This Week in Strategy: If your guy doesn't appreciate fresh fruit puns, let that mango!

Hi Strat Pack,

Happy Passover! Happy Easter! Let's start off with two minutes of educational content. I came across this delightful video of Carl Sagan Explaining How the Ancient Greeks Knew the Earth was Round and Calculated its Circumference over 2,000 Years ago and I really highly recommend giving it a watch. I love thinking about the ingenuity humanity has shown time and time again when trying to solve the fundamental questions of the world we live in. Like - seriously, imagine the raw mental horsepower it took to not just figure out that Earth is not the the center of the solar system, but also to figure out what IS the center and come up with the mathematical equation to fit the data. My mind hurts. But even more recent knowledge can be lost to time. For example I was watching a YouTube video about the Apollo rocket engines that put man on the moon the other day and learned that these things were basically built by hand and developed by trial and error. And we can't actually manufacture those engines from 50 years ago anymore because that skill set and knowledge has disappeared in the world of computer modeling and automation. That's crazy! 

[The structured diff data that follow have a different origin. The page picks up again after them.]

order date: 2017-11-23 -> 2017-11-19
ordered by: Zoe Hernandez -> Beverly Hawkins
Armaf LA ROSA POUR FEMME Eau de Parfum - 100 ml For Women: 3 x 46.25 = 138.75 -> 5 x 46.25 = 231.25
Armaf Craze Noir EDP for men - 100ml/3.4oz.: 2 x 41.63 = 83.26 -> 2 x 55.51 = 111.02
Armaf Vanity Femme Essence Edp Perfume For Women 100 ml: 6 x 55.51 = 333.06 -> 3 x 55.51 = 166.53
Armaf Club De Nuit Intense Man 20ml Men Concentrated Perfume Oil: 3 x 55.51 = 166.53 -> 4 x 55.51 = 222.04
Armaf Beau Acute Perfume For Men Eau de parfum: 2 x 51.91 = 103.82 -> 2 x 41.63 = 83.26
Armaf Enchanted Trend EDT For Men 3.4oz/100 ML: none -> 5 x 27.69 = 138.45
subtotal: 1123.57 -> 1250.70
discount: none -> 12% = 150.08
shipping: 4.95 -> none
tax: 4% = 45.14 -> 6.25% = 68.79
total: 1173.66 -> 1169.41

On a lighter note, please check out Cribs: Newscaster Edition from the Daily Show. “I’m feeling strong divorced-guy energy here.” Dulce Sloan roasts newscasters working from home. I almost put this in the department of great work, but it's too good and I know half of you don't read that far down. If there's only one link you click on this week, it should be this one.

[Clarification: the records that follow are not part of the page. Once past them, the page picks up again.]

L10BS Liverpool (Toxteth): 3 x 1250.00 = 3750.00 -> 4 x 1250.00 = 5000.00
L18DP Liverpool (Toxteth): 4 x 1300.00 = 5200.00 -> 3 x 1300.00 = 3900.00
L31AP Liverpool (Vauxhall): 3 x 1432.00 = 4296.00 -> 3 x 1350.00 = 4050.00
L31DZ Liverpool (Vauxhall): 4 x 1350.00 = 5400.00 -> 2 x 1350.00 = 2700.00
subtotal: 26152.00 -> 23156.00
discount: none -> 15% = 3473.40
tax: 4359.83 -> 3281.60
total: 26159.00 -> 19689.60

Alright, stop messing around trying to figure out what my Zoom background says about my lifestyle choices. Let's jump right in.

The one thing to read this week
1) Found: Bernbach Stuff. [Dave Dye - Stuff from the Loft]

(ED Note: I have no idea how Dave Dye finds this stuff but he is incredible at unearthing old collections like this. I'm still getting through all the material. But let's be honest, you're not going out this weekend. Give the material the time it deserves. This is great stuff.)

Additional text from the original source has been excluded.